╭─ Records for processing
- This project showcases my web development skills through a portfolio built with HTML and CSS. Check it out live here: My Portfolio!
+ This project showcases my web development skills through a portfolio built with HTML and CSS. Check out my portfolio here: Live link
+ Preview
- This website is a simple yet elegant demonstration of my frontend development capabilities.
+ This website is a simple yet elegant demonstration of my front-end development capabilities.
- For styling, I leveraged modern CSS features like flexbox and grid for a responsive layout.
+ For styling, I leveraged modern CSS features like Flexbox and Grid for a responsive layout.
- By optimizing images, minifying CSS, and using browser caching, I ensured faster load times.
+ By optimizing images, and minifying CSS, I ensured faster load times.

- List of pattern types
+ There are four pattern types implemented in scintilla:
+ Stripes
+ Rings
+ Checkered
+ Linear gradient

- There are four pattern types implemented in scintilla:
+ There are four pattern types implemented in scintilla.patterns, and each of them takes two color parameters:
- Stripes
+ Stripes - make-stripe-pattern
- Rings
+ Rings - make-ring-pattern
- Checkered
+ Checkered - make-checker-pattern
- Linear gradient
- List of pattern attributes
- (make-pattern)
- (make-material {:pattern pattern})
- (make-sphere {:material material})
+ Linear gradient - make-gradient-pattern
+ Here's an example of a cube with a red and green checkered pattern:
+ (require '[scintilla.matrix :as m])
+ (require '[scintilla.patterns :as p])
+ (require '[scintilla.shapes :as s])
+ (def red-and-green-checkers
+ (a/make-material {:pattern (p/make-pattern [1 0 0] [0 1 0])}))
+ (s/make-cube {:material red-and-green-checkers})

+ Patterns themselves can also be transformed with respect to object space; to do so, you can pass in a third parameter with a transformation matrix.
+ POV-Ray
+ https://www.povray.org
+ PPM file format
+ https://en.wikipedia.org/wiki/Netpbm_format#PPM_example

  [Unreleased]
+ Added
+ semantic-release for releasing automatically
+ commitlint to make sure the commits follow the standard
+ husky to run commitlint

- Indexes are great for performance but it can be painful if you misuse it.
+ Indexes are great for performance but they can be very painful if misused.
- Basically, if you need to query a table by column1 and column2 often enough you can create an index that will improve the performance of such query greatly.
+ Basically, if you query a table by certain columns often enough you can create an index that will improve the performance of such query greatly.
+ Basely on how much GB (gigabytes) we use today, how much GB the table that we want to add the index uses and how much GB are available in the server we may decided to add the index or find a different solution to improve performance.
╰─
Work order: Using the entries above, extract exactly the span from the line with "for releasing automatically" to the line with "painful if misused.", both lines included; leave out everything else.

Solution to this problem:
+ semantic-release for releasing automatically
+ commitlint to make sure the commits follow the standard
+ husky to run commitlint

- Indexes are great for performance but it can be painful if you misuse it.
+ Indexes are great for performance but they can be very painful if misused.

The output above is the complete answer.